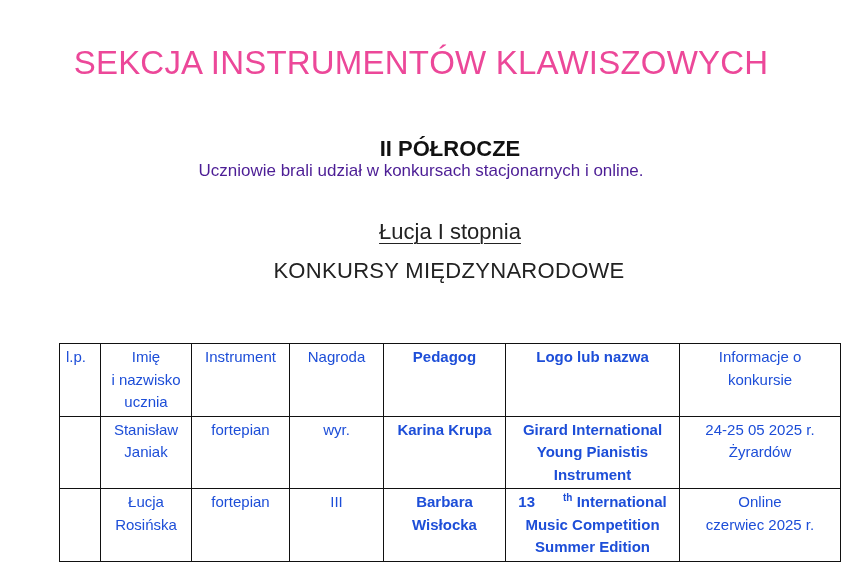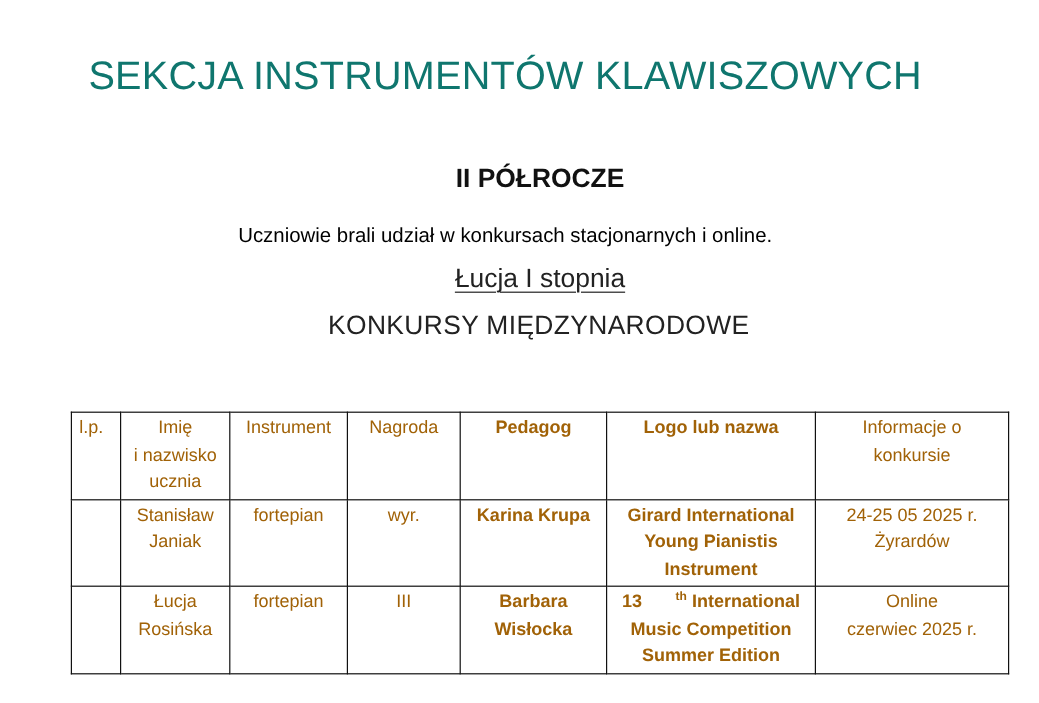"SEKCJA INSTRUMENTÓW KLAWISZOWYCH" .title { color: #0f766e -> #ec4899 }
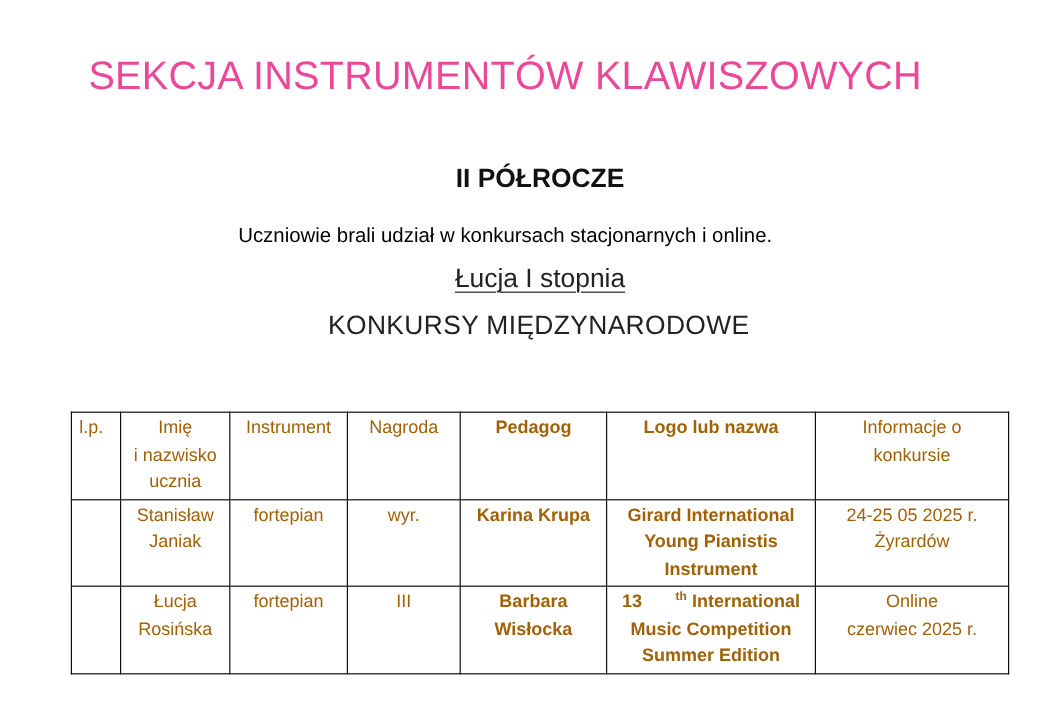"Uczniowie brali udział w konkursach" .intro { color: #000000 -> #4c1d95; top: 187px -> 161px }
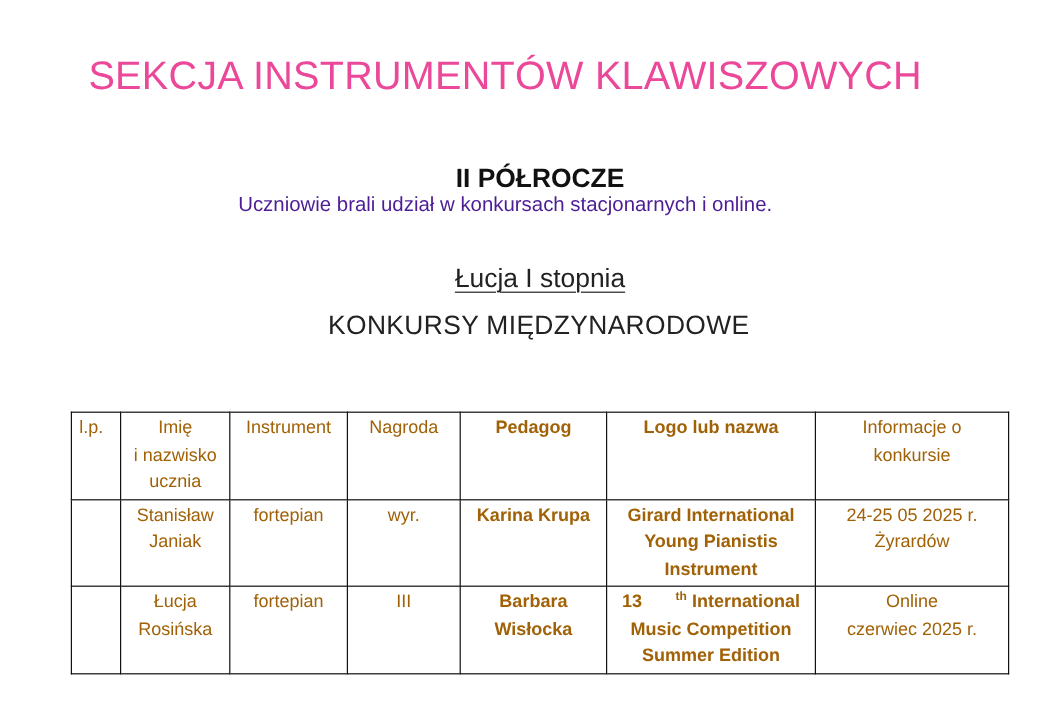"l.p." table { color: #a16207 -> #1d4ed8 }
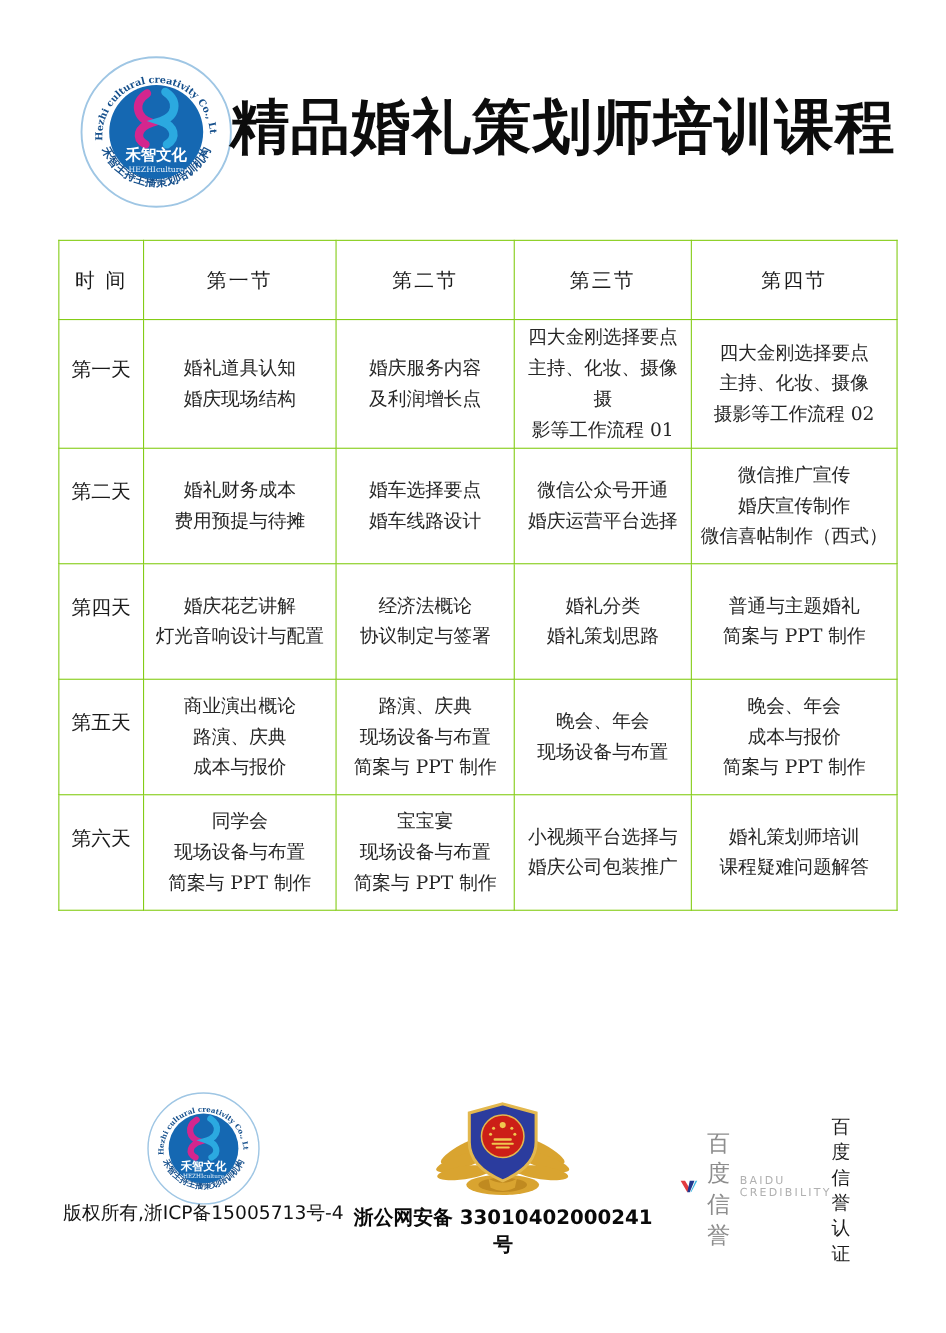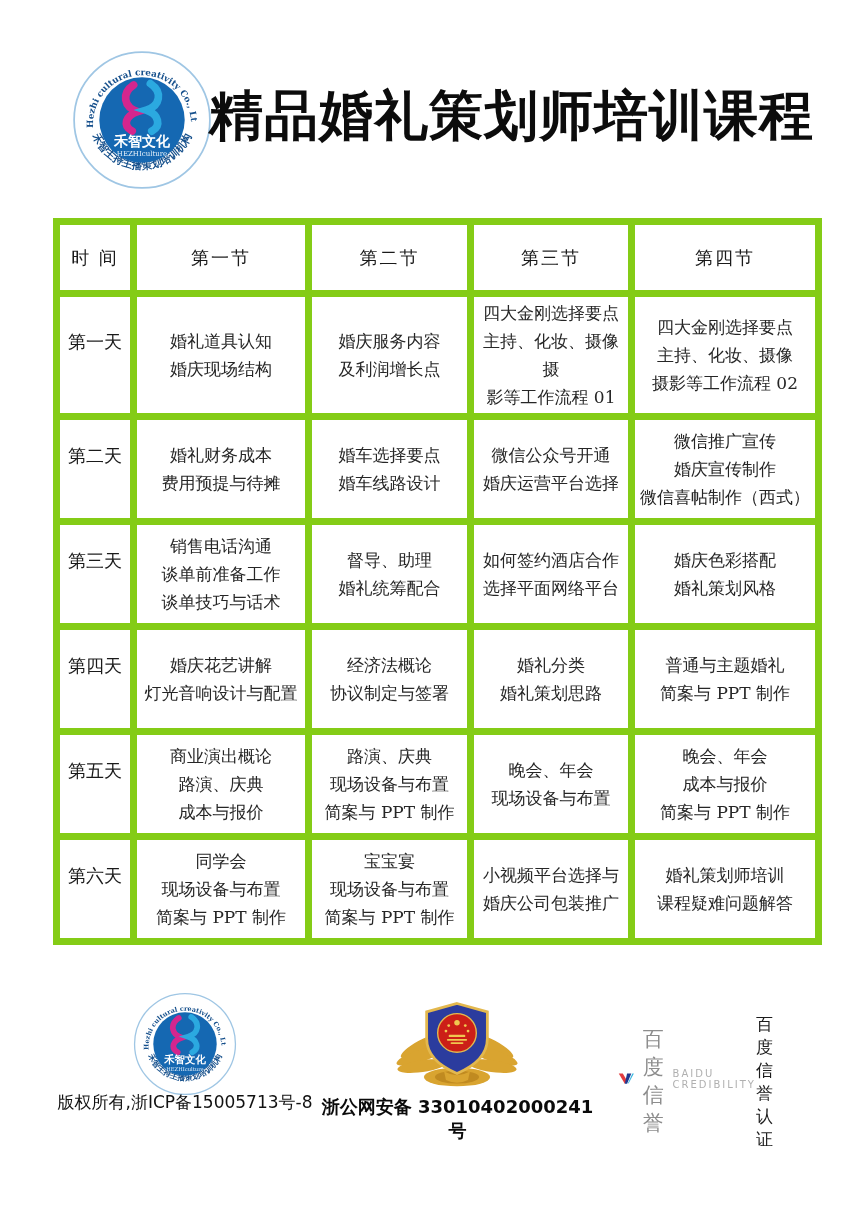"时 间" .course-table td, .course-table th { border: 7px solid #84cc16 -> 1px solid #84cc16 }
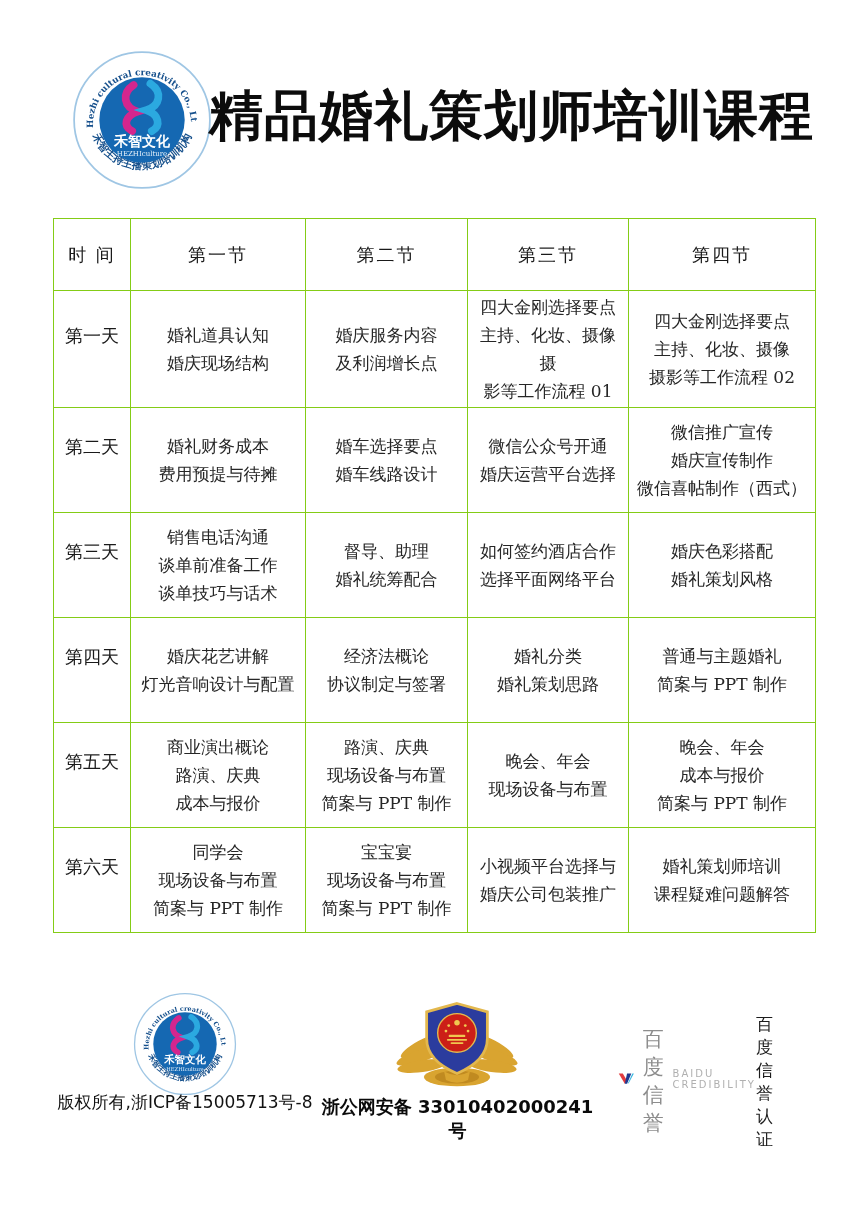"第三天" tr { html: <tr> <td><span>第三天</span></td> <td>销售电话沟通 谈单前准备工作 谈单技巧与话术</td> <td>督导、助理 婚礼统筹配合</td> <td>如何签约酒店合作 选择平面网络平台</td> <td>婚庆色彩搭配 婚礼策划风格</td> </tr> -> none }
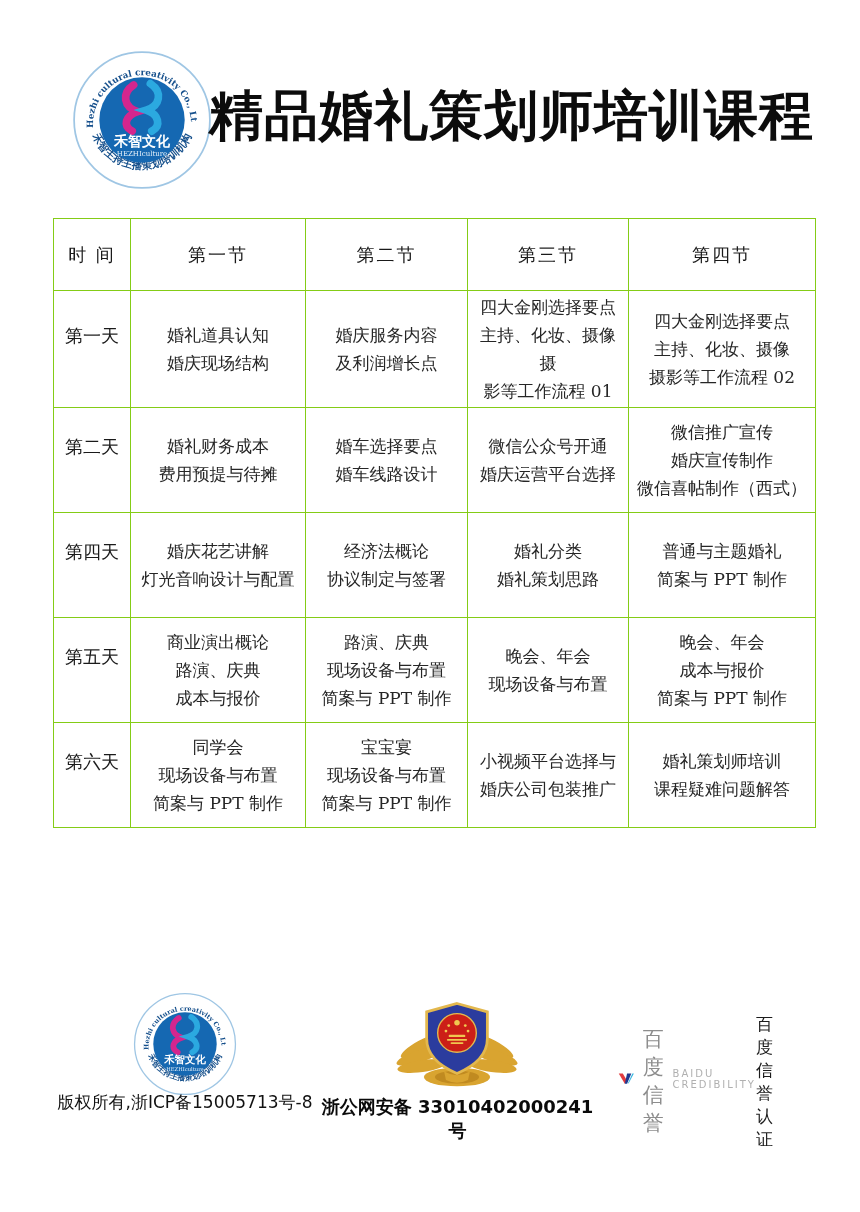"版权所有,浙ICP备15005713号-8" div.icp-text { text: -8 -> -4 }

+ + + + + + +

What the exercise asks:
Write the lines from the one containing "color: #a16207 ->" through the end of the data above exactly as they appear, and do not carry over any picture.

Answer box:
"l.p." table { color: #a16207 -> #1d4ed8 }
"时 间" .course-table td, .course-table th { border: 7px solid #84cc16 -> 1px solid #84cc16 }
"第三天" tr { html: <tr> <td><span>第三天</span></td> <td>销售电话沟通 谈单前准备工作 谈单技巧与话术</td> <td>督导、助理 婚礼统筹配合</td> <td>如何签约酒店合作 选择平面网络平台</td> <td>婚庆色彩搭配 婚礼策划风格</td> </tr> -> none }
"版权所有,浙ICP备15005713号-8" div.icp-text { text: -8 -> -4 }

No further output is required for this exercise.